This post explains the difference between confiscation, forfeiture, restraint, sequestration, seizing, freezing, civil recovery and asset recovery. This is to help you understand what is in the news, whichever country you are in.
Being frozen
These terms are all lawful ways to deprive people of the proceeds of crime in litigation against criminals or criminal assets. They are all English words with everyday meanings but also technical terms which are frequently used wrongly by journalists, lawmakers and commentators. Unfortunately they have also been wrongly used in English translations of foreign legislation and technical papers.
Terms for taking criminal assets
- Asset recovery – universal term for using all the powers listed below*
- Seize – physically take away and preserve
- Restrain – court order on a person keeping an asset to prevent its disposal
- Freeze – as above
- Sequestrate – as above
- Confiscate – court order to take assets after conviction, this can be the assets or the value of the assets
- Forfeit – a court order that takes away the ownership of an asset
- Non-conviction based confiscation – court order after litigation to take assets found to have criminal origins
- Civil recovery – as above (a term in UK legislation)

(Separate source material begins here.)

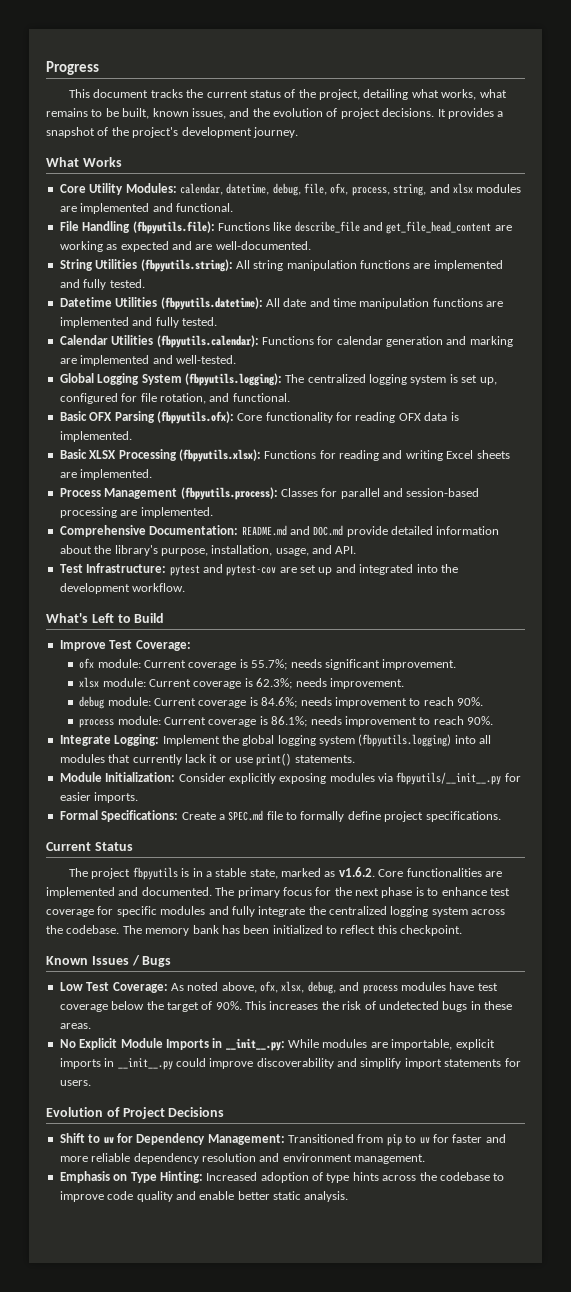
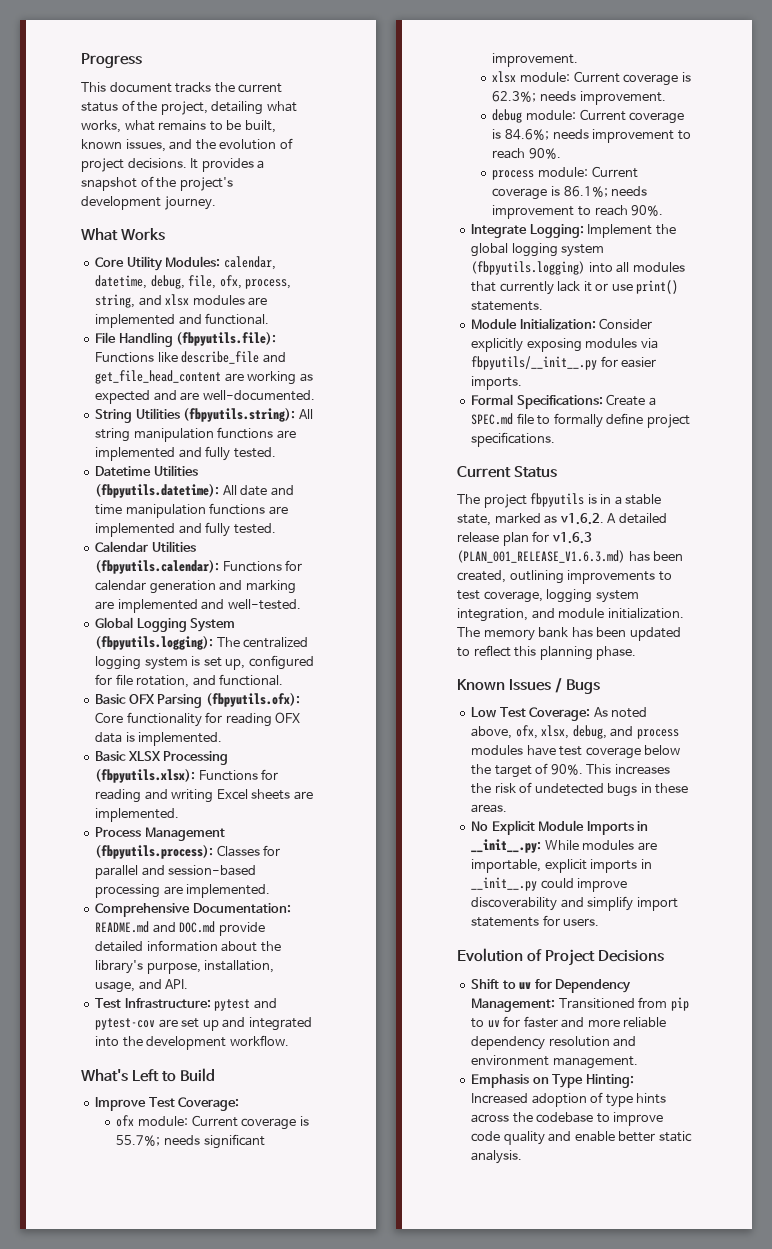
- The project fbpyutils is in a stable state, marked as v1.6.2. Core functionalities are implemented and documented. The primary focus for the next phase is to enhance test coverage for specific modules and fully integrate the centralized logging system across the codebase.
+ The project fbpyutils is in a stable state, marked as v1.6.2. A detailed release plan for v1.6.3 (PLAN_001_RELEASE_V1.6.3.md) has been created, outlining improvements to test coverage, logging system integration, and module initialization.
- The memory bank has been initialized to reflect this checkpoint.
+ The memory bank has been updated to reflect this planning phase.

- *The StAR initiative and ICAR use the term asset recovery for the recovery of the proceeds of corruption only
Temporary powers
I am going to describe the terms in chronological order of their use. At the beginning of an investigation law enforcement officers can temporarily control an asset using lawful powers to seize, freeze, restrain or sequestrate. In the UK to seize means to physically take away and place in a law enforcement facility. In the UK to restrain means to prevent a person from disposing of an asset by serving a court order on them. They can still live in a restrained property of drive a restrained car, but if they dispose of it thye breach the court order. English-speaking countries correctly use the term freeze and restrain interchangeably. In Eastern Europe the translators tend to use the term ‘sequestrate‘ for freeze. European Criminal Procedure Codes use the same legal process to temporarily seize (physically) or freeze (by court order); this means pan-EU laws use the terms seize and freeze together, with the local court specifying what actually happens to the asset. All the above powers are temporary and can be challenged in court by purported owners.
Permanent powers
At the end of litigation the legal ownership of assets can be passed from the purported owners to the State. This is done by a court order to confiscate or forfeit. This can be value-based or object-based. In the UK and similar regimes a confiscation order imposes a debt calculated according to the value of assets, the debt has to be enforced after the order is made. In mainland Europe the confiscation order is made against the actual assets, transferring ownership to the State when the order is made. This is done after conviction for a crime. In the following circumstances confiscation can be ordered without a conviction: “Non-conviction based” confiscation can occur where a criminal trial is impossible because a defendant has died, absconded or is unfit for trial (cases disparagingly called “the dead, the fled and the mad”). This is legally possible in much of Europe, but rarely used. In the UK and Ireland, unusually, have a more routinely used non-conviction based confiscation procedure (originally called Civil Recovery because it took place in civil rather than criminal courts). The power to forfeit applies to specific objects that are unlawful to possess without permission, for example contraband at a frontier, or controlled drugs anywhere.
Footnote
Asset recovery is a global term in use to describe all the above procedures. Note, if you are reading World Bank material, for example the StAR initiative, these organisations are only referring to the proceeds of corruption, not the proceeds of other types of crime.